An exact, complete copy of the entries below is required, minus any pictures.

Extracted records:
=======

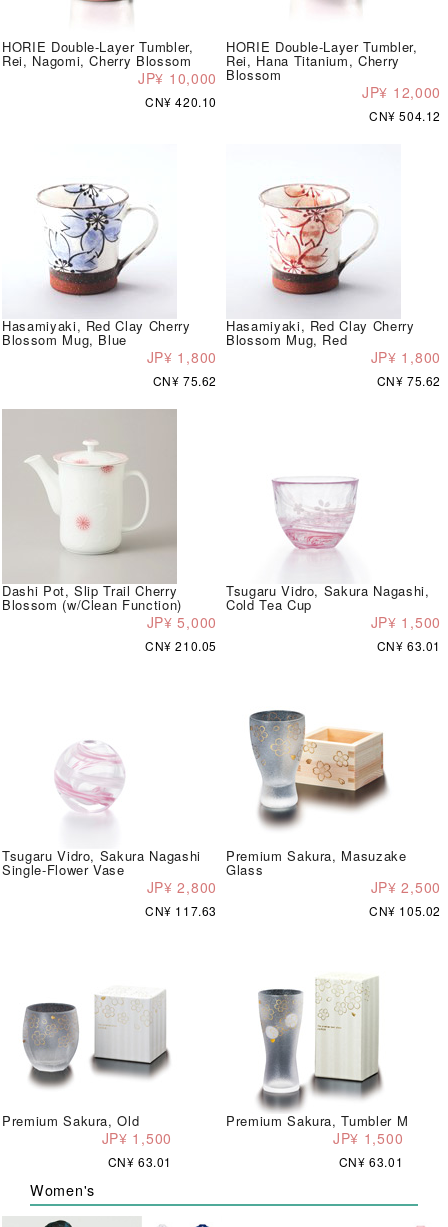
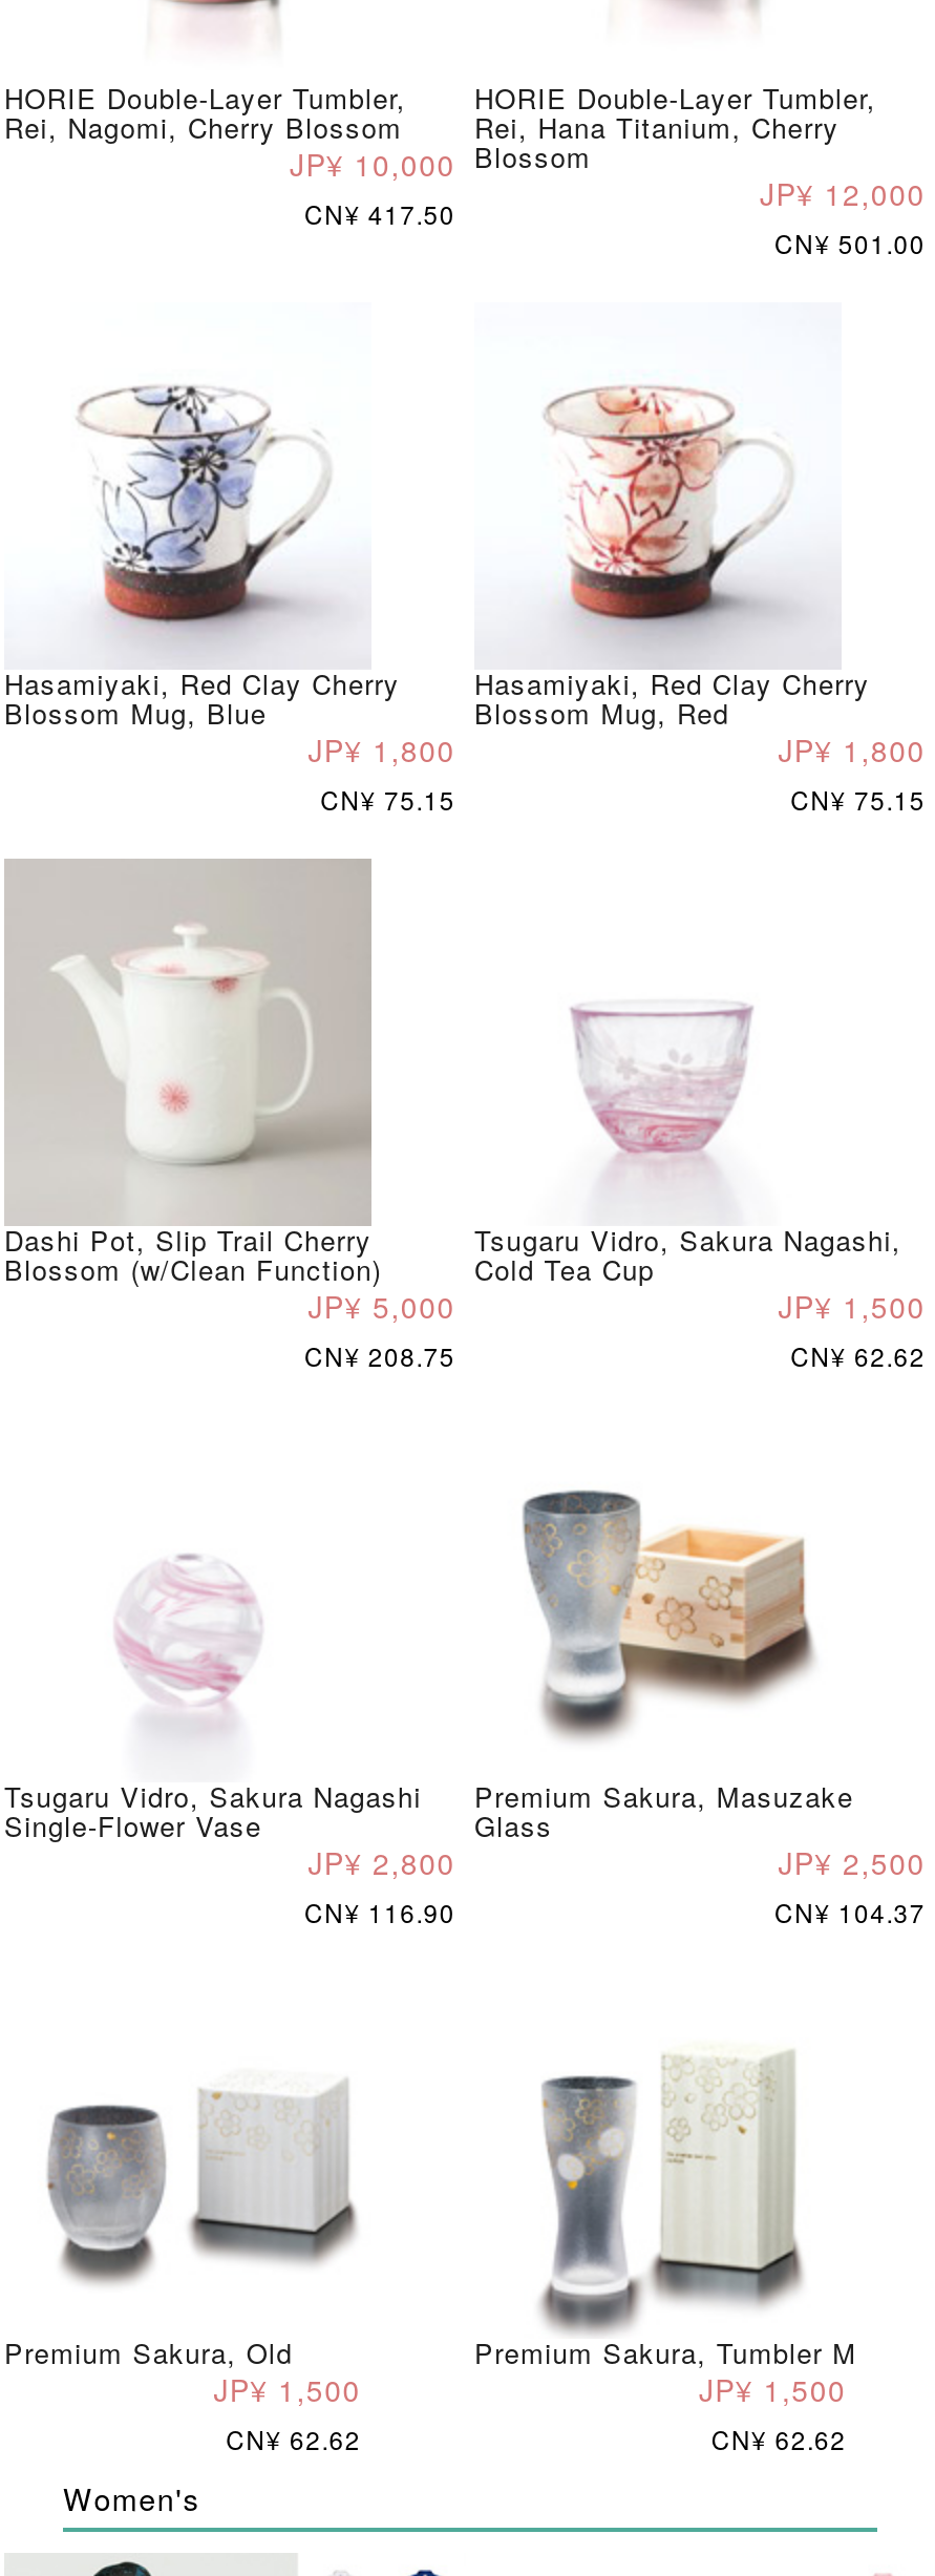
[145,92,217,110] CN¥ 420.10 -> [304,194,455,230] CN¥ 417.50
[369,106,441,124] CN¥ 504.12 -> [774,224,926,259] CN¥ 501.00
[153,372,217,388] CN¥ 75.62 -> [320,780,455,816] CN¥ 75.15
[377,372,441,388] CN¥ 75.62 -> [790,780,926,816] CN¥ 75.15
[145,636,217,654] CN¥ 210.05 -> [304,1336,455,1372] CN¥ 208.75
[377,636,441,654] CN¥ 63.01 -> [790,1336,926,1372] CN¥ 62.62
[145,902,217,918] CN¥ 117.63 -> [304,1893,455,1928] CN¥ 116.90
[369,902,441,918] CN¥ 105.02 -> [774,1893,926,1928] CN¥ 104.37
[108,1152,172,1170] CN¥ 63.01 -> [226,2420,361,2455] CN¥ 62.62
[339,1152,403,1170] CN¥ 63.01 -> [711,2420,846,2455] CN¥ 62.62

=======

* Solution to this problem
[145,92,217,110] CN¥ 420.10 -> [304,194,455,230] CN¥ 417.50
[369,106,441,124] CN¥ 504.12 -> [774,224,926,259] CN¥ 501.00
[153,372,217,388] CN¥ 75.62 -> [320,780,455,816] CN¥ 75.15
[377,372,441,388] CN¥ 75.62 -> [790,780,926,816] CN¥ 75.15
[145,636,217,654] CN¥ 210.05 -> [304,1336,455,1372] CN¥ 208.75
[377,636,441,654] CN¥ 63.01 -> [790,1336,926,1372] CN¥ 62.62
[145,902,217,918] CN¥ 117.63 -> [304,1893,455,1928] CN¥ 116.90
[369,902,441,918] CN¥ 105.02 -> [774,1893,926,1928] CN¥ 104.37
[108,1152,172,1170] CN¥ 63.01 -> [226,2420,361,2455] CN¥ 62.62
[339,1152,403,1170] CN¥ 63.01 -> [711,2420,846,2455] CN¥ 62.62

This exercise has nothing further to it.